In 1942, they released their final movie together, I Married an Angel, a W. S. Van Dyke picture which was adapted from the risque Rogers and Hart Broadway hit of the same name. I am very biased when it comes to their movies together, and apart, too. I basically think that every movie they ever made together or separately was good. (That’s a very general statement; it doesn’t include all Jeanette’s pre-Code films, some of which make me tired. Let’s say that I like all the movies they made together or apart after their collaboration began in 1935.) However, I Married an Angel is an exception. Honestly, can Mr. Van Dyke have been serious when he made this movie? I know the poor fellow was very ill at this point with cancer and heart disease. On the other hand, he made a few good movies after this before he died in 1943, so being ill is really no excuse. I think that someone had a bone to pick when he made this movie, or rather, everyone did. Even the trailer is sarcastic. It says that this movie is being released “BECAUSE YOU WANTED SOMETHING DIFFERENT!” Who, me? I didn’t want something different. They were always great up until then! Unfortunately, this movie is simply too awful to me. I think it’s really a shame because it doesn’t do justice to the wonderful Singing Sweethearts. The script, direction, story line, and music are so weak that they really struggled. Their chemistry doesn’t even seem to be good here. It’s very awkward at times because of the awkward scenarios. Oh, dear, I’ve gotten terribly distracted. Anyway, in the trailer they refer to them as “your favorite singing stars,” but there’s no mention of them being sweethearts. The only reference to sweethearts is when it says that that movie is their first modern musical since Sweethearts. In the movie, however, they did every hackneyed thing possible, so Woody Van Dyke had to put in a little plug for sweethearts. The title song was written by Rodgers and Hart, but songwriters from MGM added an interlude to it. In it, these lyrics for Nelson were added, “I’ll tell the people on the street/And everyone I meet/That you and I are sweethearts.” It’s not the most natural, comfortable line. It feels like they just jammed it in there because Woody wanted to put in a plug for the old sweethearts angle. He was just wasting his time. Mentioning sweethearts couldn’t save this movie.

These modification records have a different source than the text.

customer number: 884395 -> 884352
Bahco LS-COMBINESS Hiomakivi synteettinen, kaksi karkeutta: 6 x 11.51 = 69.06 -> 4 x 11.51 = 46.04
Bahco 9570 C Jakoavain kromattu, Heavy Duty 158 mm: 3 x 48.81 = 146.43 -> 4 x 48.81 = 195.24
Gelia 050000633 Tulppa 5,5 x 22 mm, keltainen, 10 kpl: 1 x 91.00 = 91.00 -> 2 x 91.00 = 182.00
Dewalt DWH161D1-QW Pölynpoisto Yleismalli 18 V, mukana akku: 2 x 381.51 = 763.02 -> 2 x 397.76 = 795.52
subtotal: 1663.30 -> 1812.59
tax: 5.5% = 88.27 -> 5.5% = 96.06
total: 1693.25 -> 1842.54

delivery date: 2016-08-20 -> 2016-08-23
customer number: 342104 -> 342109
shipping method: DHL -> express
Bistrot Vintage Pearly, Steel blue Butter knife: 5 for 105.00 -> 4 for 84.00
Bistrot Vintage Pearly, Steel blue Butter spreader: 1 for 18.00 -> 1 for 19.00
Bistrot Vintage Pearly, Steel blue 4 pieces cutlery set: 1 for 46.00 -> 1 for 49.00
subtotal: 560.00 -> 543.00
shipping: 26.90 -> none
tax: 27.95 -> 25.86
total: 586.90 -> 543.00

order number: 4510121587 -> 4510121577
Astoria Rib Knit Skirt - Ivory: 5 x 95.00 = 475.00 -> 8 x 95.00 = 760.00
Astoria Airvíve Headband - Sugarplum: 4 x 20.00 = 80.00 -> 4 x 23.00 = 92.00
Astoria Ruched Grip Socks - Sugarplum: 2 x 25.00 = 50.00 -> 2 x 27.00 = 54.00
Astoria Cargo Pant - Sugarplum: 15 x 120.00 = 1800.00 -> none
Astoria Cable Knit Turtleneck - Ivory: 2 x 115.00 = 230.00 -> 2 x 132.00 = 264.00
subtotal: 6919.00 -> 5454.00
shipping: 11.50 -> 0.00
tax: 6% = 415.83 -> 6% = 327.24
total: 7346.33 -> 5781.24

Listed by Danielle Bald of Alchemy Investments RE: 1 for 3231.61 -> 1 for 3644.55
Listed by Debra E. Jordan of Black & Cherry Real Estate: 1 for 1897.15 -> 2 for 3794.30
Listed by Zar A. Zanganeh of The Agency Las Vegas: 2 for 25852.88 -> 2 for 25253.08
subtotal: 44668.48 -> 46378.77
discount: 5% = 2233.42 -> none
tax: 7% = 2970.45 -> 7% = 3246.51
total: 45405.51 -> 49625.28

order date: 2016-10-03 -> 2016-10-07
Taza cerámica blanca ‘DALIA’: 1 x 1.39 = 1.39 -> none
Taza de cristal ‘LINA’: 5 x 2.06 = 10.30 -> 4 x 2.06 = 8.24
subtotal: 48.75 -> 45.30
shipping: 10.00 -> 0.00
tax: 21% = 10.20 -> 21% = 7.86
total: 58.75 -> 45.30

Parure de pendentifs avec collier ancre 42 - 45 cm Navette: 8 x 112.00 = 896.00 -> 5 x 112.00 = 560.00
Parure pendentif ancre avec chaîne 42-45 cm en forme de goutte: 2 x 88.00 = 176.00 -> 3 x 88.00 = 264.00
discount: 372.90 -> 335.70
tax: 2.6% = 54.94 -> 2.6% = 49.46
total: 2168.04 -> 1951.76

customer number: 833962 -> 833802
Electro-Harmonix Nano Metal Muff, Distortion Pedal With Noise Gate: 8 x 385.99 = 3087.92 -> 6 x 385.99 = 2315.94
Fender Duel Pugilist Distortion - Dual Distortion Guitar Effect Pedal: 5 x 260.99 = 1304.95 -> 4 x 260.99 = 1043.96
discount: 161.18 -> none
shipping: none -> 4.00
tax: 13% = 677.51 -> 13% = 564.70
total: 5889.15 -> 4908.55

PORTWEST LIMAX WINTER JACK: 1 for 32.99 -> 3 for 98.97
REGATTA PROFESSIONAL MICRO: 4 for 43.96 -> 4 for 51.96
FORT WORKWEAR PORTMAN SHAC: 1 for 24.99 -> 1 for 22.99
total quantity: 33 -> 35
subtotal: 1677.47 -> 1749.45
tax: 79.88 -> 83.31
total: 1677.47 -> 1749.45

The film pairings of the Singing Sweethearts ended with I Married An Angel, but the Sweethearts angle didn’t. Let’s skip to six years later. It is now 1948, and Jeanette MacDonald has made her second to last movie, Three Daring Daughters. She has finally admitted to being older than twenty-three, and she is playing a mature divorcee with three daughters. Her husband, Charlie Morgan, left her years ago. He is apparently a rat, but she has led her daughters to believe that he is a wonderful man but that they were separated due to his absence as a foreign correspondent. When she is away on a cruise, her daughters arrange to bring back their father. Little do they know that she has married another man, Jose Iturbi, while away. It becomes very confused. The daughters don’t want to accept Mr. Iturbi, but eventually they do. You never see her first husband, since he is sent to a far corner of the earth before he makes it to New York. The redeeming quality for divorce and remarriage which they feebly inserted is the news that Charlie got remarried two years ago, so now it’s alright for Louise to be remarried. (Just between us, I think this movie was made when Joe Breen was in Jamaica, contemplating retirement in 1948. Steve Jackson was in charge of the PCA in his absence.) Well, I suppose they want you to think that now she’s going to be happy because she’s married to a nice man. I agree that Jose Iturbi is a very nice man. However, the filmmakers made a fatal error that has completely changed the movie for me since I discovered it. After she has married Mr. Iturbi, he asks her to sing with the accompaniment of his piano and orchestra during a rehearsal. She reluctantly agrees. He begins to play a song. She smiles in acknowledgment and sings. Here is the link to a recording of this song on YouTube. Before we continue, you have to watch it: https://www.youtube.com/watch?v=hT5EMpHBR0I.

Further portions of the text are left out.